Red Bank residents ‘tired of decay’


Decaying properties such as this one on Sweetland Drive are a point of concern for the Red Bank Neighborhood Pride Association which they hope can be addressed through the enforcement of the city’s housing maintenance codes. Photo by Emily Crisman

Not only does Red Bank not have a dedicated codes enforcement officer, now it also doesn’t have a dedicated city manager. Former City Manager Chris Dorsey, who was responsible for enforcing codes, was let go several weeks ago.

“Now he’s gone there are no excuses,” said a Red Bank resident tired of hearing commissioners blame Dorsey for the city’s problems who requested to remain anonymous.

The hunt is on for a new city manager, but not a full-time codes officer.

“We will be working with the current people that we have and Public Works will collectively be handling it,” said interim City Manager John Alexander. “We’re keeping things going on the day-to-day operation and looking to pursue a city manager, hopefully in the near future.”

Codes are enforced by Public Works Director Tim Thornbury and Public Works official Jimmy Mathis at the discretion of the city manager, which means Alexander is now the responsible party.

“They need to have a codes enforcement officer,” said Red Bank Neighborhood Pride Association chair Erin Creal. “The city manager [Dorsey] said we needed a full-time officer, but the commission said the staff could do it. People are violating the codes and nothing is happening to them.”

The city’s former officer dedicated specifically to codes enforcement was let go in May, and the position removed from the budget.

At the neighborhood association’s last meeting, Creal and other Red Bank citizens voiced concerns over neighboring businesses and homes which have become eyesores and even health concerns due to decay, unsanitary and unsightly conditions for which no one seems to be responsible, effectively eroding their neighborhood pride.

“Our goal is to make Red Bank a better place to live, which we can’t do without current codes and enforcement of those codes,” said Creal. “All codes need to be updated and consistent so there are no legal loopholes. Absentee landlords are a problem.”

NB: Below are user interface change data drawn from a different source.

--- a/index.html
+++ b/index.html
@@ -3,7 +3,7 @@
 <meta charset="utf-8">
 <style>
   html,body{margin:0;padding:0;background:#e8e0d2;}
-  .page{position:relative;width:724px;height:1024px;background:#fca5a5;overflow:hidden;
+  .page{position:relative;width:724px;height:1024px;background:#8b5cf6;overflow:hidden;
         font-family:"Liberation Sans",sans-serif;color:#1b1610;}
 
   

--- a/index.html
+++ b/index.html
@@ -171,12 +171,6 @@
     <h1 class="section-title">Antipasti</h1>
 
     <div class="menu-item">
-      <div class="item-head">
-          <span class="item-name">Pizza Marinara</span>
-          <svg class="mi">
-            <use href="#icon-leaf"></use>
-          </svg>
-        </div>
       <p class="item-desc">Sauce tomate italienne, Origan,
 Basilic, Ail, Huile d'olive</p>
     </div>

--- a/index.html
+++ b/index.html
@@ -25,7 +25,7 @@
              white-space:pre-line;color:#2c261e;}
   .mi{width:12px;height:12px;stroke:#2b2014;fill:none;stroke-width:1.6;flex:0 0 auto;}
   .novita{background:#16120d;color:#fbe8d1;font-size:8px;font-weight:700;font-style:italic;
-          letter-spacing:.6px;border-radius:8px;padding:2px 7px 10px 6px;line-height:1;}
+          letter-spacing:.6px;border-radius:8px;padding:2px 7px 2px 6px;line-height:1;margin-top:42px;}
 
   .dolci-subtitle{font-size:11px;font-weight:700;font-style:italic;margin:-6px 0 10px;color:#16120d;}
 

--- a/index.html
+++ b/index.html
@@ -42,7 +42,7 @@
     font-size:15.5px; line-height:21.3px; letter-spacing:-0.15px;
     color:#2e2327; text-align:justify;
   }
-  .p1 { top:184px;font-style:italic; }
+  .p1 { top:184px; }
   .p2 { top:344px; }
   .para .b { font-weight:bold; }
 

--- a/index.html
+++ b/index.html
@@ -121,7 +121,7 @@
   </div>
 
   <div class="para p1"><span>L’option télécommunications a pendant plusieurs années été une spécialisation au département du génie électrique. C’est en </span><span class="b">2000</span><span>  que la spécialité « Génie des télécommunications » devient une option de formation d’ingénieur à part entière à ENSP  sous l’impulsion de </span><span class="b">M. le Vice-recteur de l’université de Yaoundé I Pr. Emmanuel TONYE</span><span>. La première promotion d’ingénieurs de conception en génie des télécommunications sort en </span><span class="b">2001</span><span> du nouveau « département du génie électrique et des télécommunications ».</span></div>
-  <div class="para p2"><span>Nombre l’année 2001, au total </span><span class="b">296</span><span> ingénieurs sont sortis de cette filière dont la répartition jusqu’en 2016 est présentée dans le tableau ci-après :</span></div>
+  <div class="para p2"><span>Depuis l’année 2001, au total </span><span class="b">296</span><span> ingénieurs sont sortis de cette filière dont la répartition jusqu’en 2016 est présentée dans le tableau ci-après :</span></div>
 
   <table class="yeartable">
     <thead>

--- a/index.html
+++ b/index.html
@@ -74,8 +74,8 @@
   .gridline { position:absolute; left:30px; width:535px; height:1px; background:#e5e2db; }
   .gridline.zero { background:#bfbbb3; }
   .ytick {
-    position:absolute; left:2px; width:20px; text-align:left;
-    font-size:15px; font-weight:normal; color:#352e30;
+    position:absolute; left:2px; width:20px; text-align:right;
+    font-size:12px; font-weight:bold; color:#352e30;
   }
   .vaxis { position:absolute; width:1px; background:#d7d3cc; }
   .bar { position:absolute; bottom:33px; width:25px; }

In addition to hiring a full-time administrative codes officer, citizens suggested increasing fees for code violations. A full-time officer could ensure fines are levied against code violators, which Creal said could cover the salary for the position in time.

“We’ve got some good people in place who care about doing their jobs,” said Red Bank City Commissioner Greg Jones, who attended the meeting with Commissioner Ruth Jeno. “We are somewhat limited, but our folks are working hard.”

Jones said he and Commissioner Floy Pierce have an interest in working toward revising the current codes. They attended the meeting to gather input from citizens on possible revisions.

“We’re tired of looking at the decay and nothing being done,” said Jeno.

The same anonymous resident said she would like for the commission to pass an ordinance which would prevent residential property owners from changing the zoning of their property to prevent new apartment complexes and duplexes in the area.

“Low rent breeds crime,” she said.

Jones said out-of-state landlords who own buildings for tax write-off purposes are a big problem in Red Bank.